## Directions
The answer is to be one number: the count of lines in this listing that have the string "widget".

___

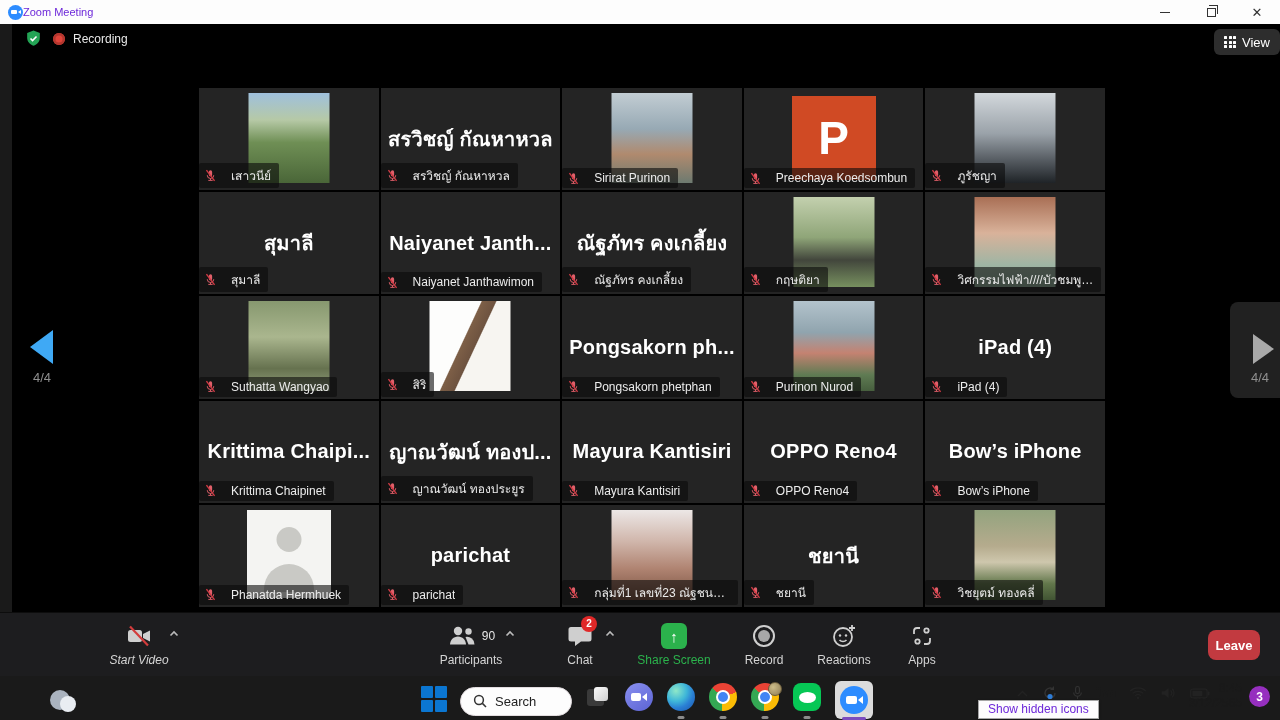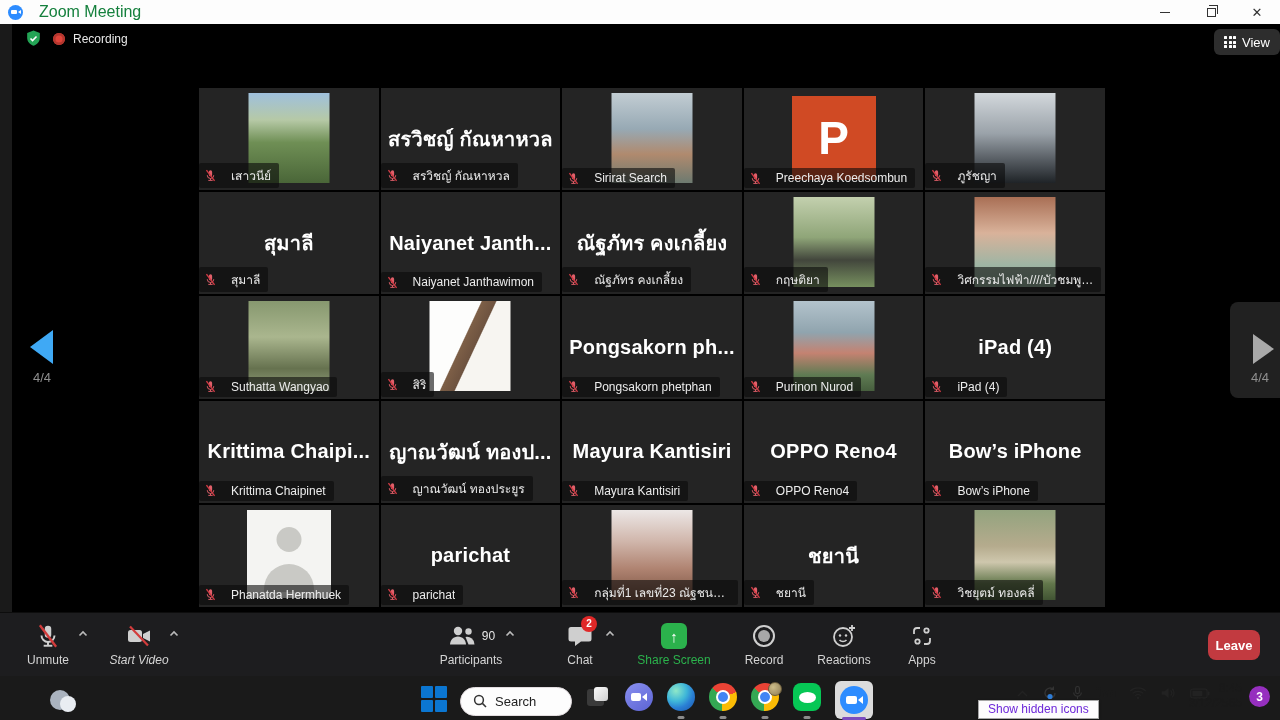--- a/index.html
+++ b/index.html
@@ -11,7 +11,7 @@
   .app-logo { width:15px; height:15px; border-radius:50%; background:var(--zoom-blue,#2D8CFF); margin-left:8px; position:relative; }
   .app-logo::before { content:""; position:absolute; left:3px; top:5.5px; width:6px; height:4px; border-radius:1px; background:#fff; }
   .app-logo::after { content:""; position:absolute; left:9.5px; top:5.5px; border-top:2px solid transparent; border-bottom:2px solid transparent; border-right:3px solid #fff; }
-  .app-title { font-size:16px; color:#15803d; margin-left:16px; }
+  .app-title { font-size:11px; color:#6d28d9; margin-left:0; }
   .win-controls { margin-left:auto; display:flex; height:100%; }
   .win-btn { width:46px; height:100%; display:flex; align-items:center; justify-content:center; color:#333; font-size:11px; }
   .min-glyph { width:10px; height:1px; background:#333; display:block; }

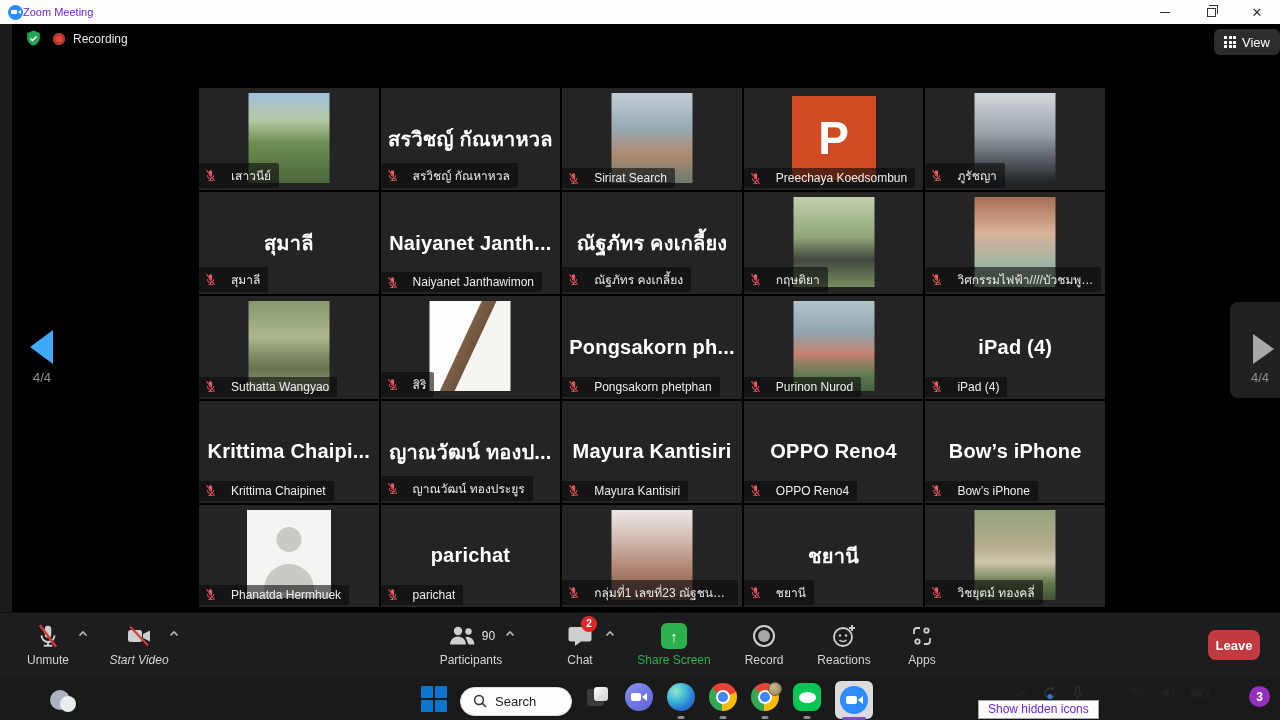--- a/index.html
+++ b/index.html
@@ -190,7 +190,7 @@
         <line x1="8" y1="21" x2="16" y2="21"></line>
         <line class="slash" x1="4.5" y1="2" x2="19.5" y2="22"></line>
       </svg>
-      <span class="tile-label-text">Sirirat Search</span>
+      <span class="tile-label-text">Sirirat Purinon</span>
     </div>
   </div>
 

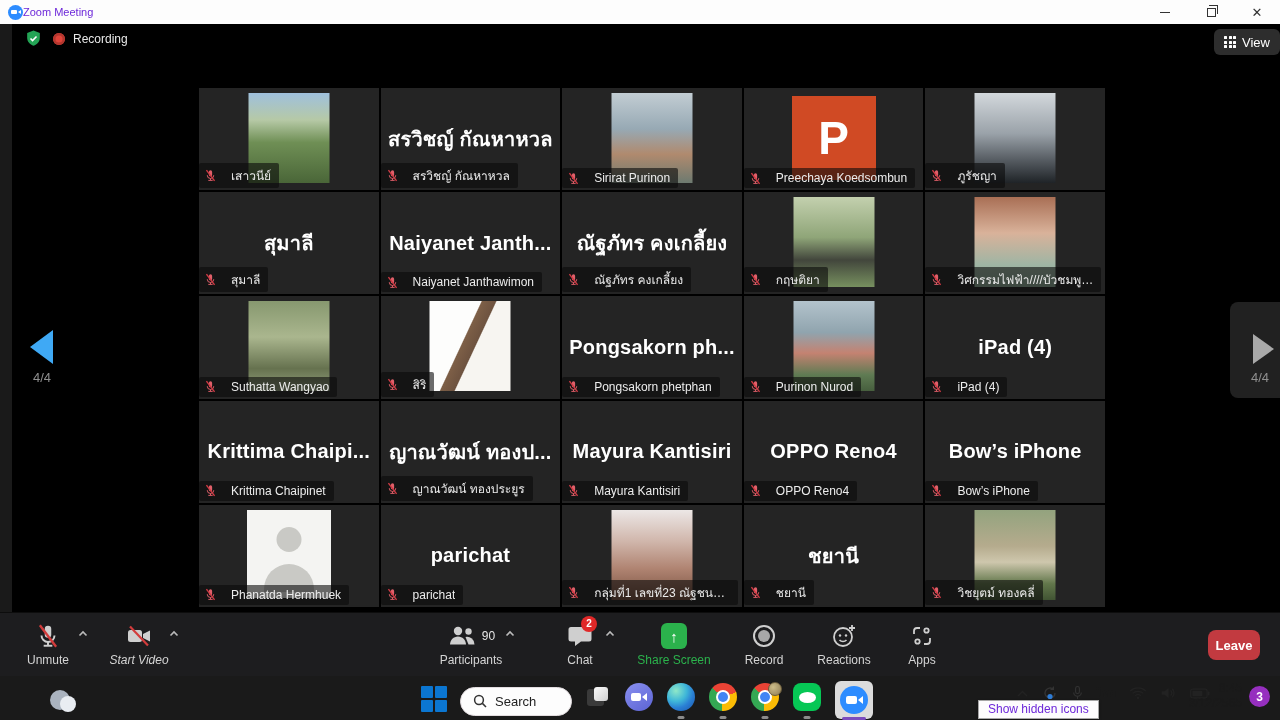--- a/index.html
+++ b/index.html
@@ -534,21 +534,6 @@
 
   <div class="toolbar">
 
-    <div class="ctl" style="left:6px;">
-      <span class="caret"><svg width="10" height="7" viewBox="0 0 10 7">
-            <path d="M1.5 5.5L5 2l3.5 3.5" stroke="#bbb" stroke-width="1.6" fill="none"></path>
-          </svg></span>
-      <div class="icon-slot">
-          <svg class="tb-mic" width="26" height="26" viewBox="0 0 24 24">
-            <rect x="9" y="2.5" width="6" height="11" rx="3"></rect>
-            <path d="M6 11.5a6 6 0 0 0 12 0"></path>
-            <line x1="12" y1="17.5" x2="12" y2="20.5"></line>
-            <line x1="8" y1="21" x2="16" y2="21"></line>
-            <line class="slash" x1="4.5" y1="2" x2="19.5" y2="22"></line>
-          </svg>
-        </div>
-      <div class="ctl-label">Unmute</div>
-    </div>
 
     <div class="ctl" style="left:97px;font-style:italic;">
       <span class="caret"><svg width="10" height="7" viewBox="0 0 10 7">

___

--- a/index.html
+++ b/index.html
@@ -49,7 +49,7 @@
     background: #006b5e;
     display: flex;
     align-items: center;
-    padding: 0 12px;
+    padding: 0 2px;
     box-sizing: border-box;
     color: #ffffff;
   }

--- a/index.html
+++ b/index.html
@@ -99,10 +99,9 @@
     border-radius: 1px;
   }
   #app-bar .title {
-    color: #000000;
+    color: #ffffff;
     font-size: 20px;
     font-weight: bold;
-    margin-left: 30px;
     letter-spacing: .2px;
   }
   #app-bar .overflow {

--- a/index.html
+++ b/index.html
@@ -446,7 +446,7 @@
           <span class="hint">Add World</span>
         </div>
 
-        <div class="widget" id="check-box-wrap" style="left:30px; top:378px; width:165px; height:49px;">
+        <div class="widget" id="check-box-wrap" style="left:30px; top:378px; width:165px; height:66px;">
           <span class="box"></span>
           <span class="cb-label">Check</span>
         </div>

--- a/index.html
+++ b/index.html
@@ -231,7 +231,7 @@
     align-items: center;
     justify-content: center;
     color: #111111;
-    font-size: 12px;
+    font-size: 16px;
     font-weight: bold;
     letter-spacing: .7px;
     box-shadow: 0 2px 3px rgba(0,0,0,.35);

___

## Completed task
2